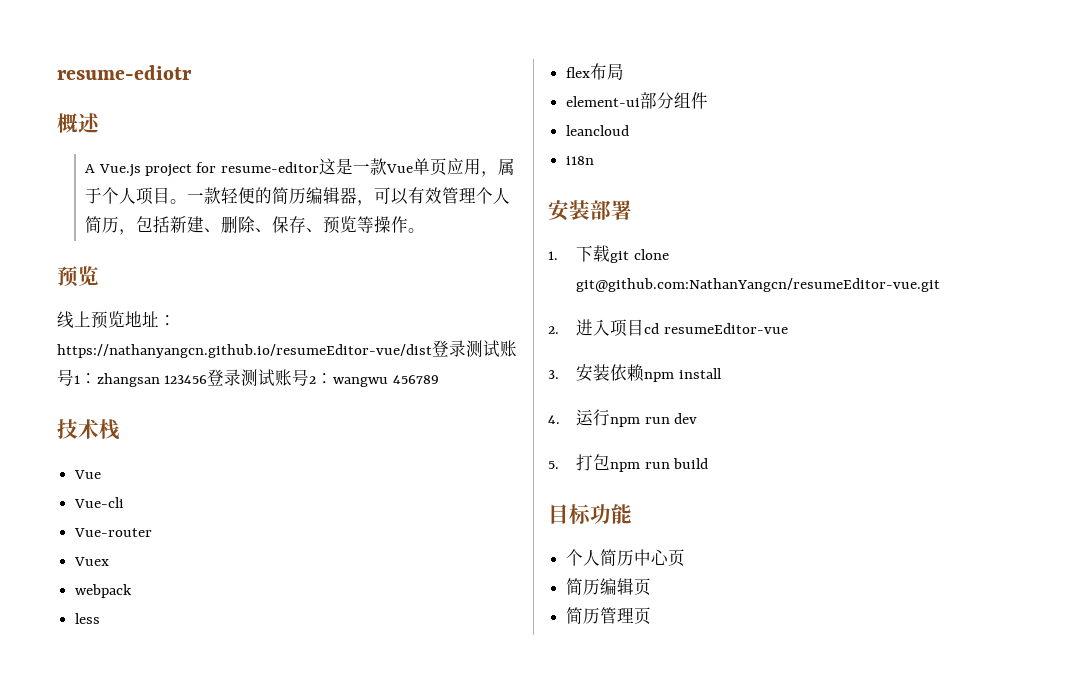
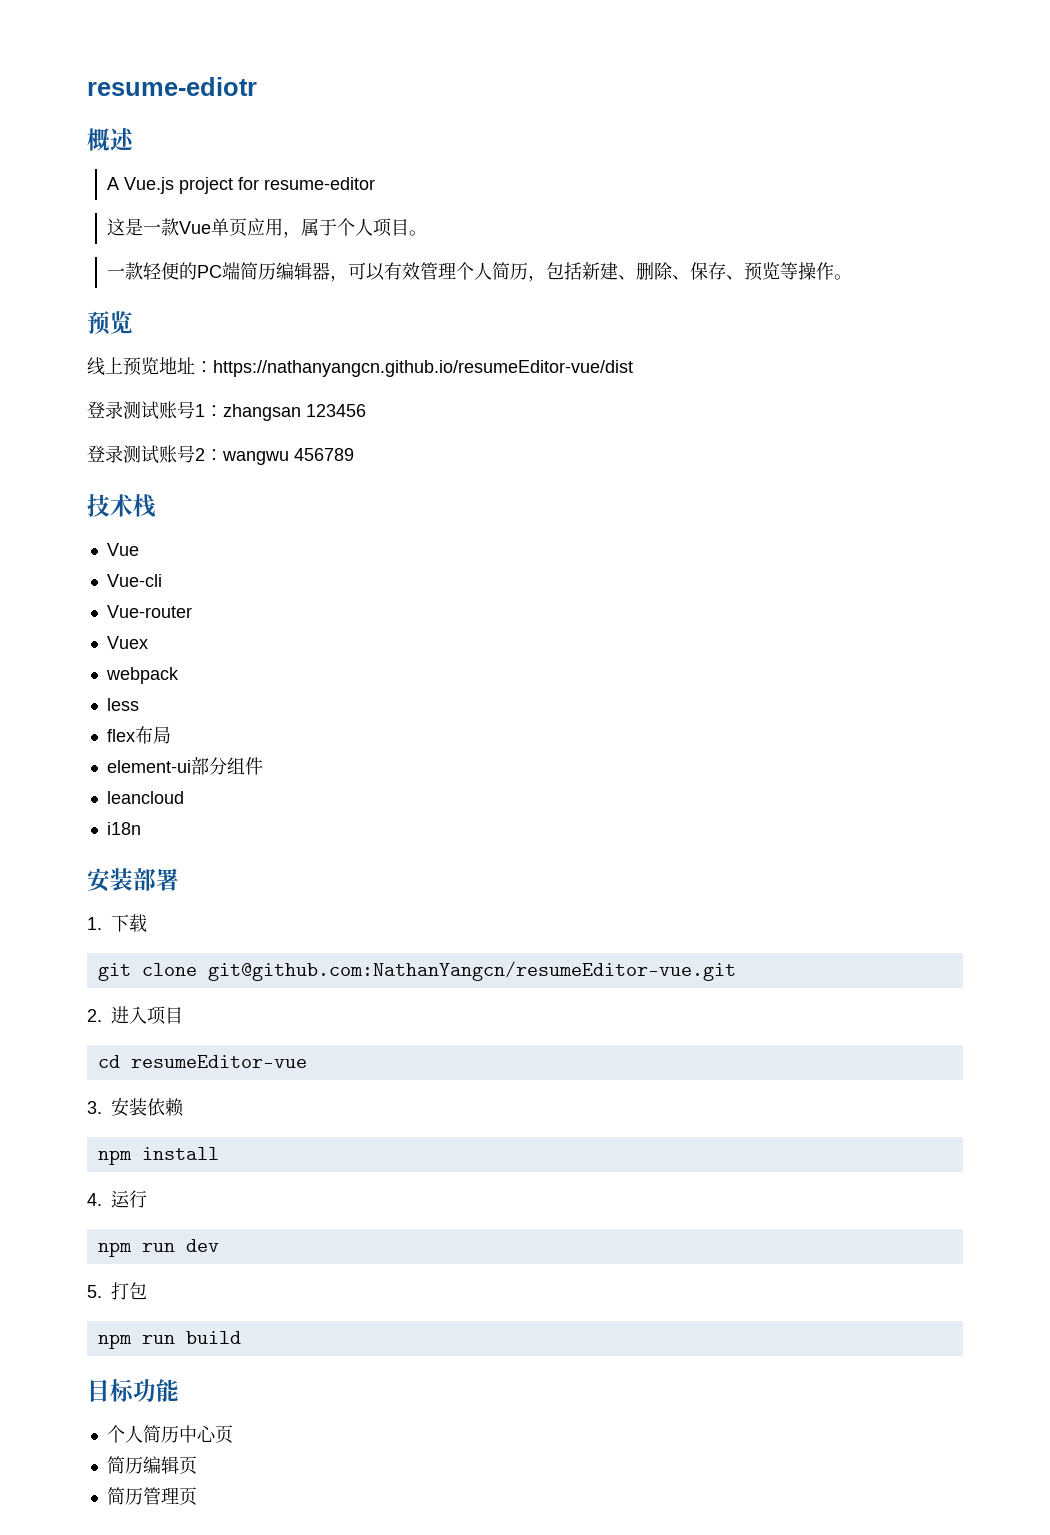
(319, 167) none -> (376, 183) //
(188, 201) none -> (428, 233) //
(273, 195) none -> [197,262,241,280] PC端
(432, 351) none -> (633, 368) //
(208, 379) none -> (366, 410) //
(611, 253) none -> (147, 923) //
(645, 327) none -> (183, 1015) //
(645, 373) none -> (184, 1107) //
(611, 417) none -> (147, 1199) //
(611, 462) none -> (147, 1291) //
__________________________________________________
§ Directions:
Omit the images; transcribe the listing verbatim.

§ Exercise output:
(319, 167) none -> (376, 183) //
(188, 201) none -> (428, 233) //
(273, 195) none -> [197,262,241,280] PC端
(432, 351) none -> (633, 368) //
(208, 379) none -> (366, 410) //
(611, 253) none -> (147, 923) //
(645, 327) none -> (183, 1015) //
(645, 373) none -> (184, 1107) //
(611, 417) none -> (147, 1199) //
(611, 462) none -> (147, 1291) //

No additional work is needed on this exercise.